И тут Санджай, находившийся рядом со мной около бьющегося в конвульсиях тела сэра Генри, заскрежетал зубами, резко поднялся с колен и, выхватив из-за пояса длинный нож, двинулся на Фабио. Португалец не успел перезарядить винтовку и, казалось, был обречен, но Вильям пришел ему на выручку. Широкоплечий великан шагнул вперед с ружьем наперевес и преградил дорогу взбешенному индусу. Натолкнувшись на неожиданную преграду, Санджай замер в нерешительности, затем обернулся и позвал Рави и Муту. Братья перестали причитать над умирающим господином и потянулись за ружьями.
Роковой выстрел Фабио разрушил хрупкий мир, существовавший между индусами и европейцами при жизни сэра Генри, и сейчас, на пороге его смерти, у бывших союзников появился хороший повод отыграться за накопившиеся обиды. Набухший чирей старых неурядиц готовился лопнуть, когда я собрался с духом и решился этому помешать:
– Прекратите немедленно! Выслушайте меня, а потом решайте, как поступить – вцепиться в глотку друг другу или вместе попытаться найти путь к спасению.

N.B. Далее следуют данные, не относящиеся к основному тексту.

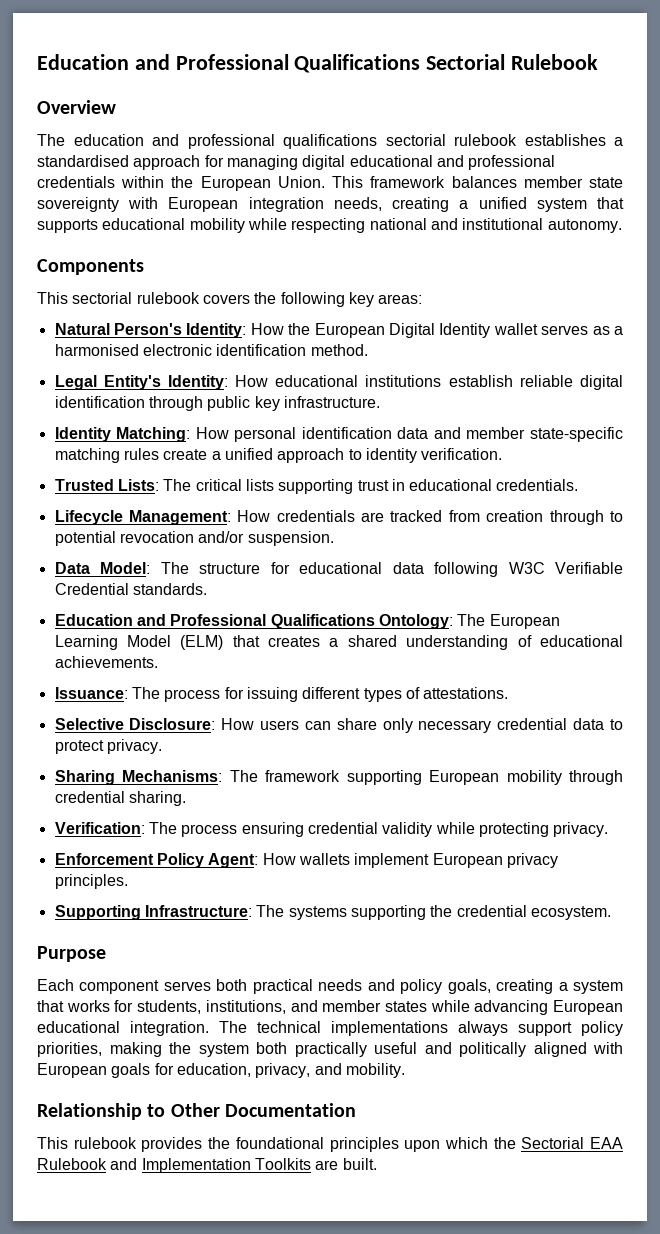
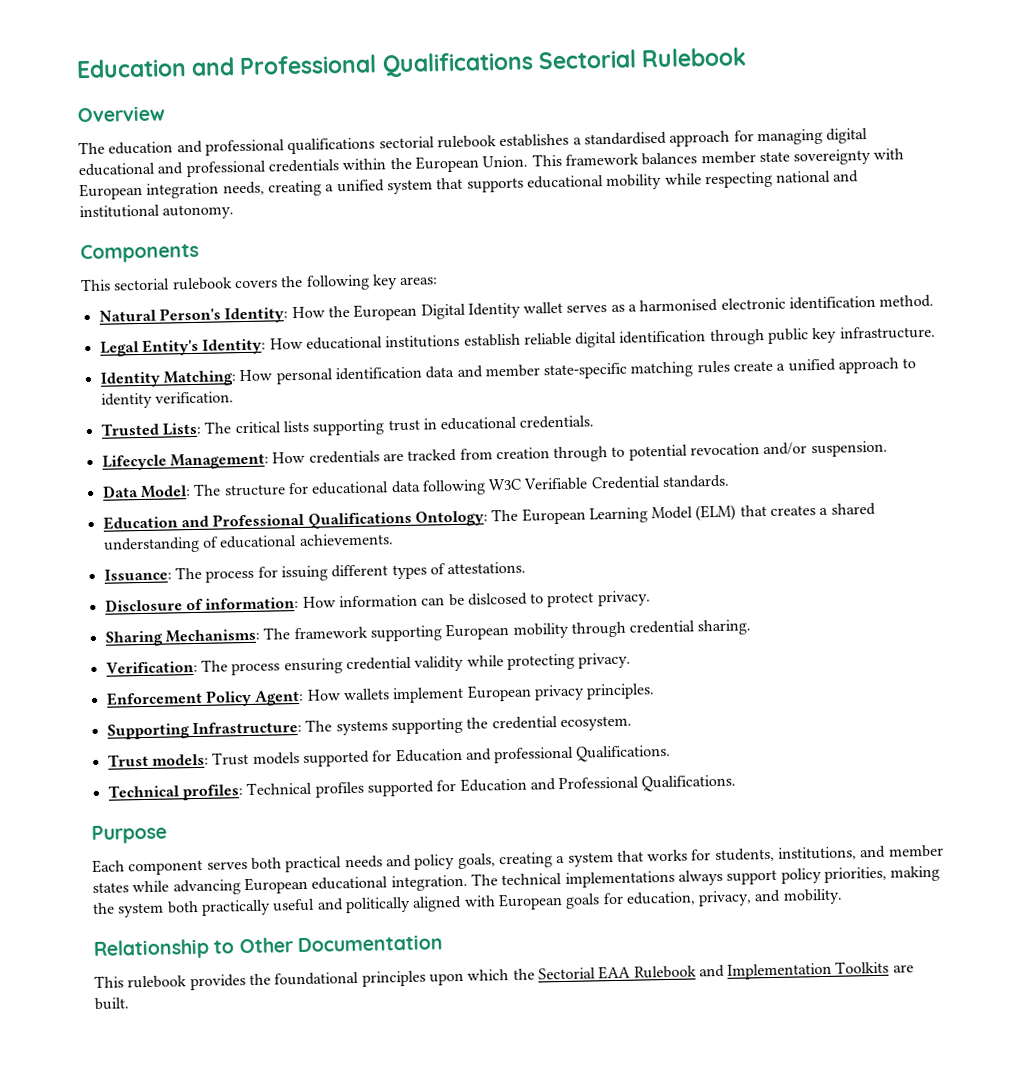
- Selective Disclosure: How users can share only necessary credential data to protect privacy.
+ Disclosure of information: How information can be dislcosed to protect privacy.
+ Trust models: Trust models supported for Education and professional Qualifications.
+ Technical profiles: Technical profiles supported for Education and Professional Qualifications.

– Я не против, – согласился Фабио. – Что скажешь, Рави?
Разведчик переглянулся с Муту и кивнул головой в знак согласия. Тогда Вильям грозно проревел что-то на хинди, обращаясь к Санджаю. От слов великана глаза долговязого индуса вспыхнули гневом.
– Говорите по-английски, – решительно потребовал я, – иначе я буду думать, что вы замышляете что-то недоброе против меня.